**TASK PROMPT**
Transcribe the entries exactly as they stand below, passing over any picture.

**ENTRIES PROVIDED**
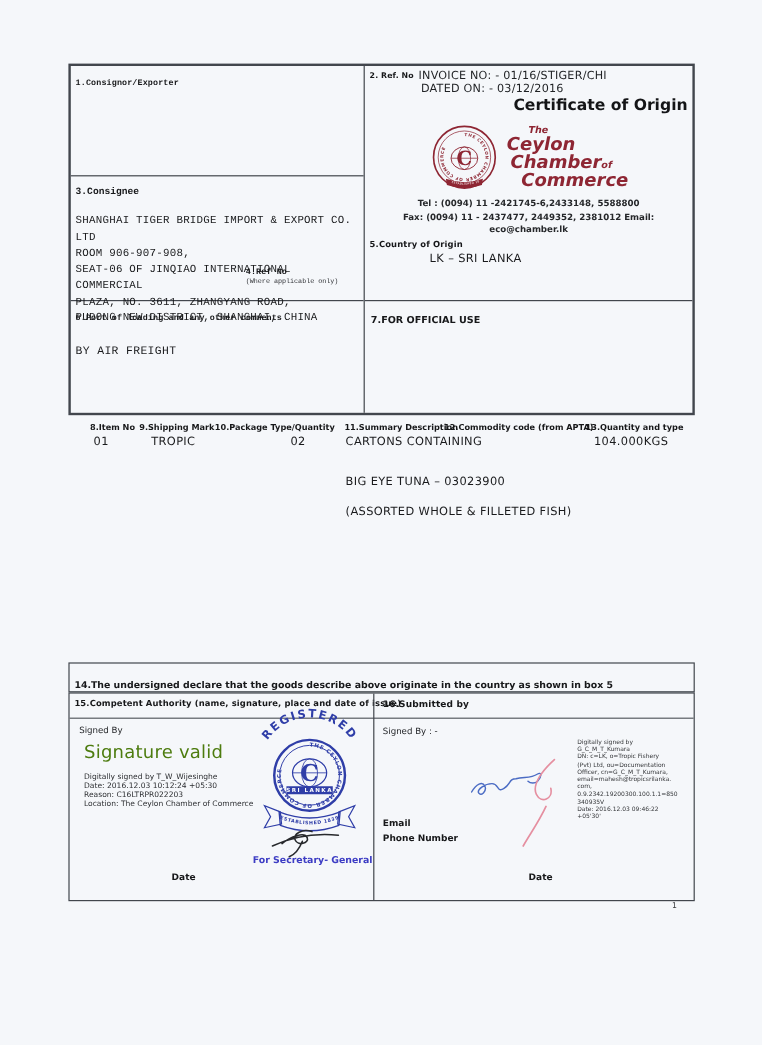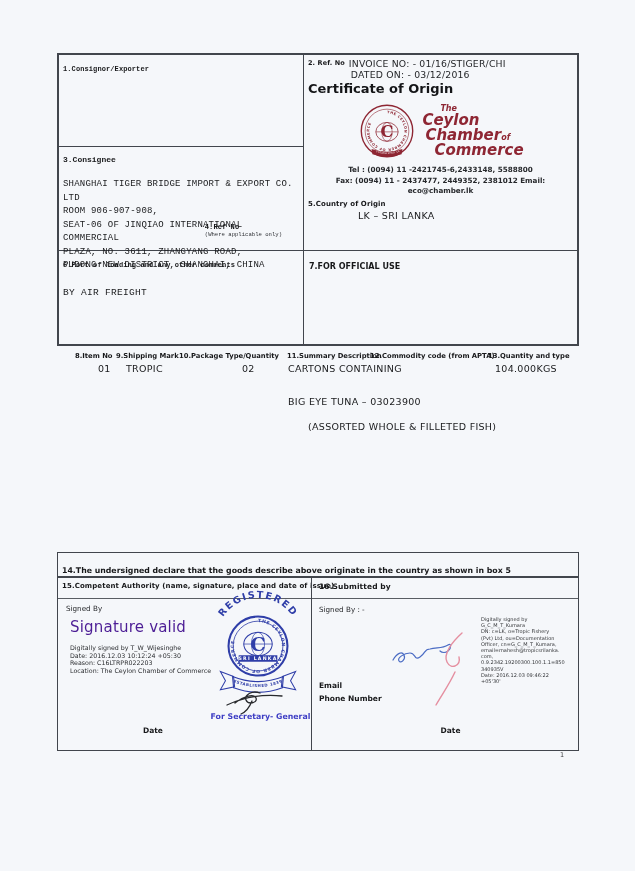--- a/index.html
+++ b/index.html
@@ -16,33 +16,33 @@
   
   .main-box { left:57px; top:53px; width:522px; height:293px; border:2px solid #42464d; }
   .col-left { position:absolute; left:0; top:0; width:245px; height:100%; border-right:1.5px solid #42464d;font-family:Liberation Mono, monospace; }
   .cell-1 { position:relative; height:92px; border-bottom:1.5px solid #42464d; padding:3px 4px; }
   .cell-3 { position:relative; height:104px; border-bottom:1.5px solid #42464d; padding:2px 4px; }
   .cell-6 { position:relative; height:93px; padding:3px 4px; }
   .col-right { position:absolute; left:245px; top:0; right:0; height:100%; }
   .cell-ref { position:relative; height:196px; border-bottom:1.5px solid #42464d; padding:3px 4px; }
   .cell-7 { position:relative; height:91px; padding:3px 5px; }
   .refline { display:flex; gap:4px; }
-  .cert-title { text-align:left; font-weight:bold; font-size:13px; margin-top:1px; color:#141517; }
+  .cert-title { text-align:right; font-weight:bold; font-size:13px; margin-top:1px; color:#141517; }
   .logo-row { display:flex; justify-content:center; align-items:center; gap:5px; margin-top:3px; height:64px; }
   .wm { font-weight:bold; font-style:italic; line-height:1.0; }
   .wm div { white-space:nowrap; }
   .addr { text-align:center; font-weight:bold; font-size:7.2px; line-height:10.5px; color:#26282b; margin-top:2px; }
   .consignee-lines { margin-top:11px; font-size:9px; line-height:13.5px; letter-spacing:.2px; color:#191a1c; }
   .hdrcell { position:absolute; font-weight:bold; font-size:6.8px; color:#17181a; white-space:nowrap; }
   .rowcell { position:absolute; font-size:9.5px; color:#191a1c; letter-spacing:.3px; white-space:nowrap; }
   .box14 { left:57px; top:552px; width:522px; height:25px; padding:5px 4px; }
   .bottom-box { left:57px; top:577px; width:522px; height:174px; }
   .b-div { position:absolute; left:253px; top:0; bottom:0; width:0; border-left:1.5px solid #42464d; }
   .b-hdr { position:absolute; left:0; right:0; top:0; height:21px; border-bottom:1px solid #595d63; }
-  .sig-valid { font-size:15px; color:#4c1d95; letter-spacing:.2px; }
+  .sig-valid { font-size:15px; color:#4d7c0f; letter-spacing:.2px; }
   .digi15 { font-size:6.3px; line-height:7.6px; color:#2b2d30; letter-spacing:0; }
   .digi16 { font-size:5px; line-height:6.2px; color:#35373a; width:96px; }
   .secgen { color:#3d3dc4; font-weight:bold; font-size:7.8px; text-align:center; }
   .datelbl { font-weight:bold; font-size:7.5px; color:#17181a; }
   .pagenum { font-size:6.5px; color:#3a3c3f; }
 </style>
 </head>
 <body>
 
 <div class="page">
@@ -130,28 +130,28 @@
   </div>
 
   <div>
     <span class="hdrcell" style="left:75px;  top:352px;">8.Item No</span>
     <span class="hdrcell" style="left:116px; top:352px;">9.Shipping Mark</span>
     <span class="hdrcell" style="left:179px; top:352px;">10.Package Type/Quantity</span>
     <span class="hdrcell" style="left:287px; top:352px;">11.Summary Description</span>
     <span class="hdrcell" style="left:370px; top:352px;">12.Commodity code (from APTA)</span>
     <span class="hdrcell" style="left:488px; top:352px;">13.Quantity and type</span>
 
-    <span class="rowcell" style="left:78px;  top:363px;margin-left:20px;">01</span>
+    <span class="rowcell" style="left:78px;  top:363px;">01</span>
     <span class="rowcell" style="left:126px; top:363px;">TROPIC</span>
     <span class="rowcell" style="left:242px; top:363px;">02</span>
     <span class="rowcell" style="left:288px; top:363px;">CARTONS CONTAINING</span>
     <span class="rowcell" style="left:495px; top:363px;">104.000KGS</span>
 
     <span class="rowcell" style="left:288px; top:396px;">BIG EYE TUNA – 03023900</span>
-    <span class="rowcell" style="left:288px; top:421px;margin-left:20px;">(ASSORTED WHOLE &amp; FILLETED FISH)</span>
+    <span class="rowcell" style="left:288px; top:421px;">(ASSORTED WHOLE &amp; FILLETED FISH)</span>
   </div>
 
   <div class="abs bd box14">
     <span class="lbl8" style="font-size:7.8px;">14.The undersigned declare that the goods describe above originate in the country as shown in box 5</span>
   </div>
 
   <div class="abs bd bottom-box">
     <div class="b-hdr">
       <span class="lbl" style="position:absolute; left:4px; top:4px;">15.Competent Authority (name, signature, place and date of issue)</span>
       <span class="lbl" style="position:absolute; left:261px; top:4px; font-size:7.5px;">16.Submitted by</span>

**PROBLEM SOLUTION**
--- a/index.html
+++ b/index.html
@@ -16,33 +16,33 @@
   
   .main-box { left:57px; top:53px; width:522px; height:293px; border:2px solid #42464d; }
   .col-left { position:absolute; left:0; top:0; width:245px; height:100%; border-right:1.5px solid #42464d;font-family:Liberation Mono, monospace; }
   .cell-1 { position:relative; height:92px; border-bottom:1.5px solid #42464d; padding:3px 4px; }
   .cell-3 { position:relative; height:104px; border-bottom:1.5px solid #42464d; padding:2px 4px; }
   .cell-6 { position:relative; height:93px; padding:3px 4px; }
   .col-right { position:absolute; left:245px; top:0; right:0; height:100%; }
   .cell-ref { position:relative; height:196px; border-bottom:1.5px solid #42464d; padding:3px 4px; }
   .cell-7 { position:relative; height:91px; padding:3px 5px; }
   .refline { display:flex; gap:4px; }
-  .cert-title { text-align:left; font-weight:bold; font-size:13px; margin-top:1px; color:#141517; }
+  .cert-title { text-align:right; font-weight:bold; font-size:13px; margin-top:1px; color:#141517; }
   .logo-row { display:flex; justify-content:center; align-items:center; gap:5px; margin-top:3px; height:64px; }
   .wm { font-weight:bold; font-style:italic; line-height:1.0; }
   .wm div { white-space:nowrap; }
   .addr { text-align:center; font-weight:bold; font-size:7.2px; line-height:10.5px; color:#26282b; margin-top:2px; }
   .consignee-lines { margin-top:11px; font-size:9px; line-height:13.5px; letter-spacing:.2px; color:#191a1c; }
   .hdrcell { position:absolute; font-weight:bold; font-size:6.8px; color:#17181a; white-space:nowrap; }
   .rowcell { position:absolute; font-size:9.5px; color:#191a1c; letter-spacing:.3px; white-space:nowrap; }
   .box14 { left:57px; top:552px; width:522px; height:25px; padding:5px 4px; }
   .bottom-box { left:57px; top:577px; width:522px; height:174px; }
   .b-div { position:absolute; left:253px; top:0; bottom:0; width:0; border-left:1.5px solid #42464d; }
   .b-hdr { position:absolute; left:0; right:0; top:0; height:21px; border-bottom:1px solid #595d63; }
-  .sig-valid { font-size:15px; color:#4c1d95; letter-spacing:.2px; }
+  .sig-valid { font-size:15px; color:#4d7c0f; letter-spacing:.2px; }
   .digi15 { font-size:6.3px; line-height:7.6px; color:#2b2d30; letter-spacing:0; }
   .digi16 { font-size:5px; line-height:6.2px; color:#35373a; width:96px; }
   .secgen { color:#3d3dc4; font-weight:bold; font-size:7.8px; text-align:center; }
   .datelbl { font-weight:bold; font-size:7.5px; color:#17181a; }
   .pagenum { font-size:6.5px; color:#3a3c3f; }
 </style>
 </head>
 <body>
 
 <div class="page">
@@ -130,28 +130,28 @@
   </div>
 
   <div>
     <span class="hdrcell" style="left:75px;  top:352px;">8.Item No</span>
     <span class="hdrcell" style="left:116px; top:352px;">9.Shipping Mark</span>
     <span class="hdrcell" style="left:179px; top:352px;">10.Package Type/Quantity</span>
     <span class="hdrcell" style="left:287px; top:352px;">11.Summary Description</span>
     <span class="hdrcell" style="left:370px; top:352px;">12.Commodity code (from APTA)</span>
     <span class="hdrcell" style="left:488px; top:352px;">13.Quantity and type</span>
 
-    <span class="rowcell" style="left:78px;  top:363px;margin-left:20px;">01</span>
+    <span class="rowcell" style="left:78px;  top:363px;">01</span>
     <span class="rowcell" style="left:126px; top:363px;">TROPIC</span>
     <span class="rowcell" style="left:242px; top:363px;">02</span>
     <span class="rowcell" style="left:288px; top:363px;">CARTONS CONTAINING</span>
     <span class="rowcell" style="left:495px; top:363px;">104.000KGS</span>
 
     <span class="rowcell" style="left:288px; top:396px;">BIG EYE TUNA – 03023900</span>
-    <span class="rowcell" style="left:288px; top:421px;margin-left:20px;">(ASSORTED WHOLE &amp; FILLETED FISH)</span>
+    <span class="rowcell" style="left:288px; top:421px;">(ASSORTED WHOLE &amp; FILLETED FISH)</span>
   </div>
 
   <div class="abs bd box14">
     <span class="lbl8" style="font-size:7.8px;">14.The undersigned declare that the goods describe above originate in the country as shown in box 5</span>
   </div>
 
   <div class="abs bd bottom-box">
     <div class="b-hdr">
       <span class="lbl" style="position:absolute; left:4px; top:4px;">15.Competent Authority (name, signature, place and date of issue)</span>
       <span class="lbl" style="position:absolute; left:261px; top:4px; font-size:7.5px;">16.Submitted by</span>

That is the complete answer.